Research Article
Tanja Linde Fris, Mogens Harri
Abstract
Objective: A national screening programme for colorectal cancer was launched in Denmark March 2014. Citizens between the age of 50 and 74 are invited to participate by submitting a fecal sample which is examined by an immunochemical fecal occult blood test (i-FOBT), and those with a positive test are offered a colonoscopy. In this study we report the findings of the first year of screening colonoscopies. Materials and methods: All citizens who had a screening colonoscopy performed at our endoscopy unit during the first 12 months of the screening programme entered the study. Details of the colonoscopies and findings of the procedures were recorded prospectively as well as the results of the related histopathological examinations and analyzed at the end of the study period. The stage of detected cancers were compared with cancers found in symptomatic patients referred in the same period of time, and also the observed key point outcome measures were compared with those estimated before starting the screening programme. Results: Screening colonoscopy was performed in 905 citizens, which was 25% more than expected. There were no perforations, but 0.2% were re-admitted due to bleeding after polypectomy. Cancer was detected in 7.8%, which was a little less than expected, and 51.4% of these were Stage I and only 4.6% Stage IV. This distribution is significantly different from the distribution of stages in cancers diagnosed in symptomatic patients.
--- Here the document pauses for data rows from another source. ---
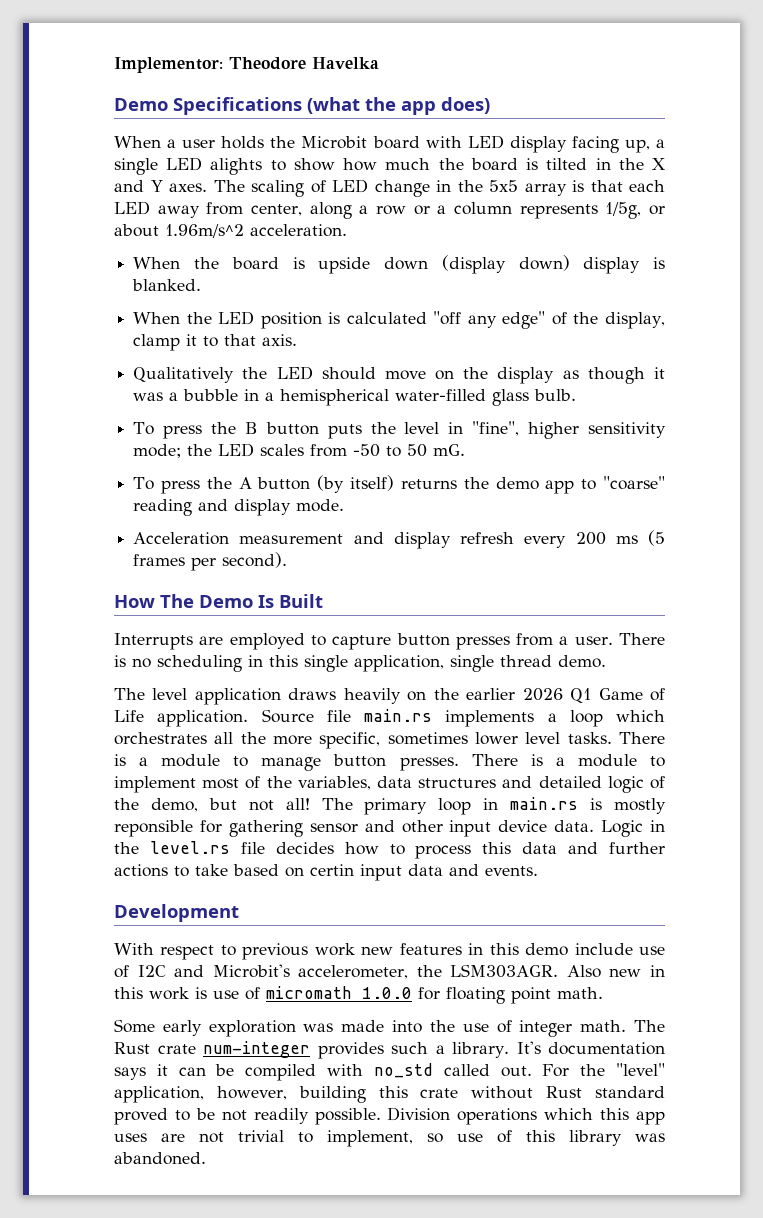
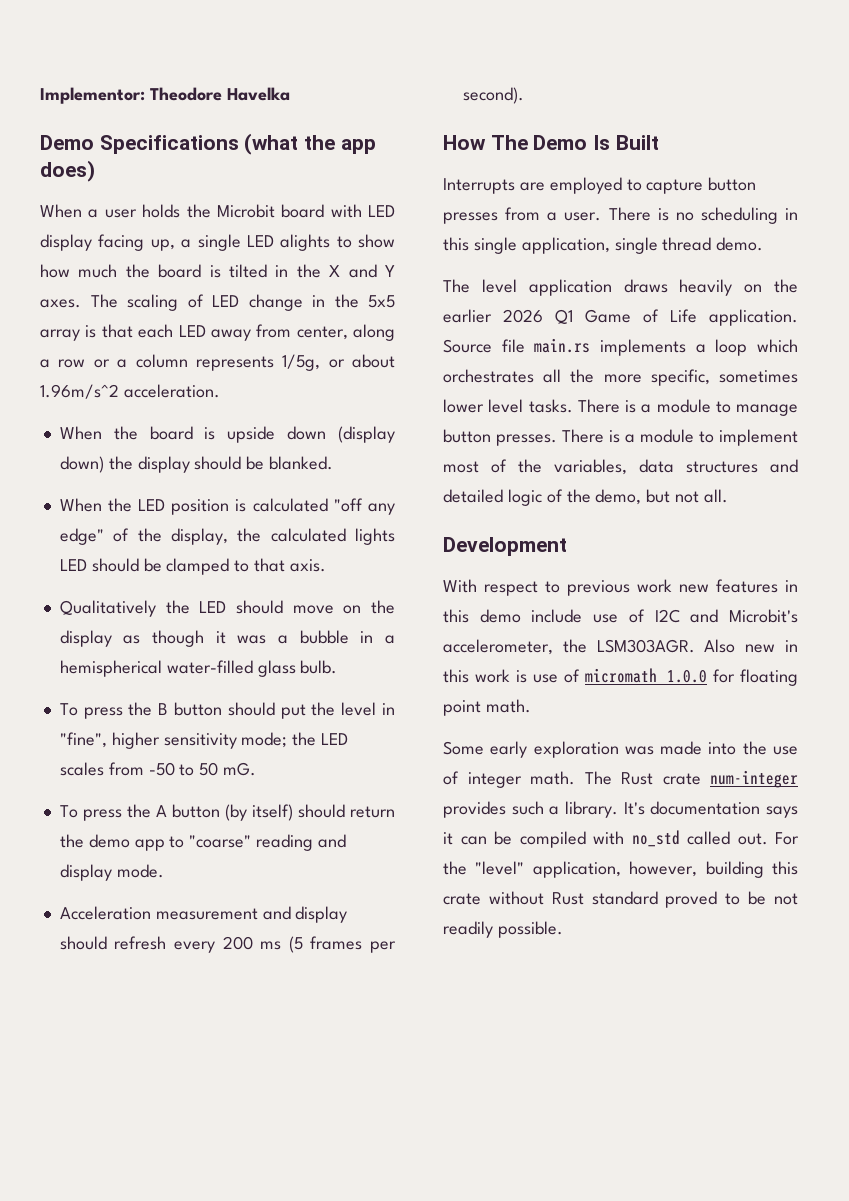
- When the board is upside down (display down) display is blanked.
+ When the board is upside down (display down) the display should be blanked.
- When the LED position is calculated "off any edge" of the display, clamp it to that axis.
+ When the LED position is calculated "off any edge" of the display, the calculated lights LED should be clamped to that axis.
- To press the B button puts the level in "fine", higher sensitivity mode; the LED scales from -50 to 50 mG.
+ To press the B button should put the level in "fine", higher sensitivity mode; the LED scales from -50 to 50 mG.
- To press the A button (by itself) returns the demo app to "coarse" reading and display mode.
+ To press the A button (by itself) should return the demo app to "coarse" reading and display mode.
- Acceleration measurement and display refresh every 200 ms (5 frames per second).
+ Acceleration measurement and display should refresh every 200 ms (5 frames per second).
- There is a module to implement most of the variables, data structures and detailed logic of the demo, but not all! The primary loop in main.rs is mostly reponsible for gathering sensor and other input device data. Logic in the level.rs file decides how to process this data and further actions to take based on certin input data and events.
+ There is a module to implement most of the variables, data structures and detailed logic of the demo, but not all.
- Division operations which this app uses are not trivial to implement, so use of this library was abandoned.

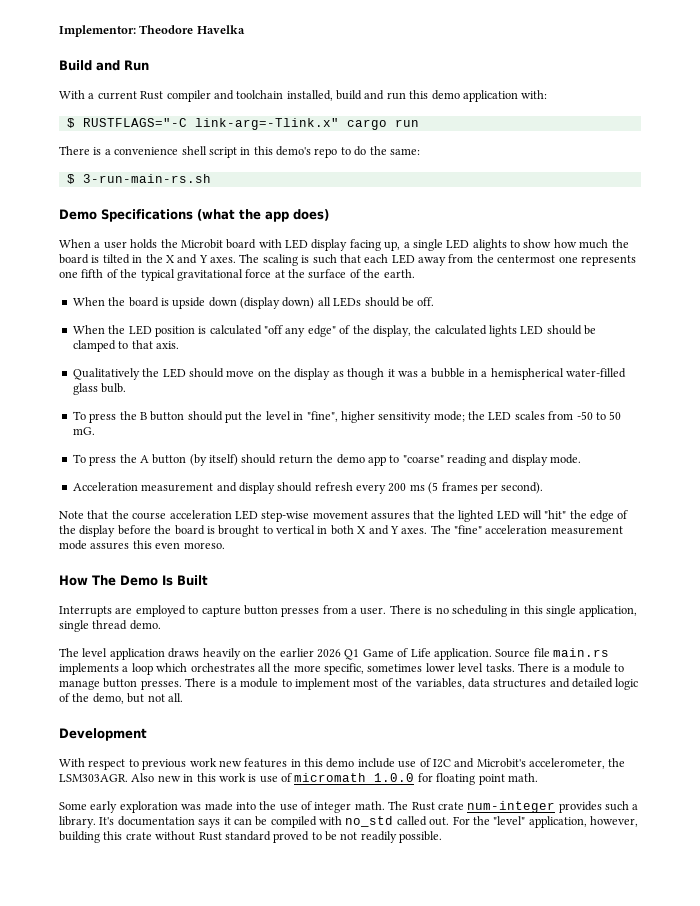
+ Build and Run
+ With a current Rust compiler and toolchain installed, build and run this demo application with:
+ $ RUSTFLAGS="-C link-arg=-Tlink.x" cargo run
+ There is a convenience shell script in this demo's repo to do the same:
+ $ 3-run-main-rs.sh
- The scaling of LED change in the 5x5 array is that each LED away from center, along a row or a column represents 1/5g, or about 1.96m/s^2 acceleration.
+ The scaling is such that each LED away from the centermost one represents one fifth of the typical gravitational force at the surface of the earth.
- When the board is upside down (display down) the display should be blanked.
+ When the board is upside down (display down) all LEDs should be off.
+ Note that the course acceleration LED step-wise movement assures that the lighted LED will "hit" the edge of the display before the board is brought to vertical in both X and Y axes. The "fine" acceleration measurement mode assures this even moreso.

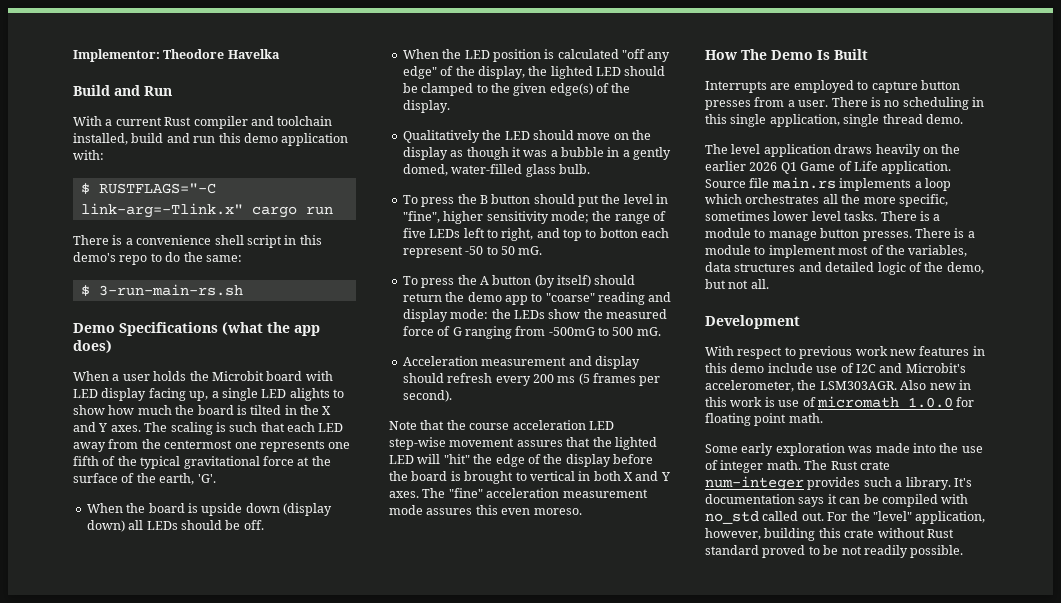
- The scaling is such that each LED away from the centermost one represents one fifth of the typical gravitational force at the surface of the earth.
+ The scaling is such that each LED away from the centermost one represents one fifth of the typical gravitational force at the surface of the earth, 'G'.
- When the LED position is calculated "off any edge" of the display, the calculated lights LED should be clamped to that axis.
+ When the LED position is calculated "off any edge" of the display, the lighted LED should be clamped to the given edge(s) of the display.
- Qualitatively the LED should move on the display as though it was a bubble in a hemispherical water-filled glass bulb.
+ Qualitatively the LED should move on the display as though it was a bubble in a gently domed, water-filled glass bulb.
- To press the B button should put the level in "fine", higher sensitivity mode; the LED scales from -50 to 50 mG.
+ To press the B button should put the level in "fine", higher sensitivity mode; the range of five LEDs left to right, and top to botton each represent -50 to 50 mG.
- To press the A button (by itself) should return the demo app to "coarse" reading and display mode.
+ To press the A button (by itself) should return the demo app to "coarse" reading and display mode: the LEDs show the measured force of G ranging from -500mG to 500 mG.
From 1 to 37 polyps were detected and removed in 53.3% of the citizens. Of these 63.1% had intermediate or high risk polyps, which indicate later follow up colonoscopy, which is almost 50% more than expected. Conclusion: A significantly larger number of patients with low stage cancer and a significantly lower number of patients with high stage cancer was detected by screening colonoscopy compared with cancers found in patients with symptoms of colorectal cancer. Furthermore the screening programme challenges the Endoscopy Unit due to an unexpectedly large number of i-FOBT positive citizens and unexpectedly many with polyps requiring colonoscopic follow up.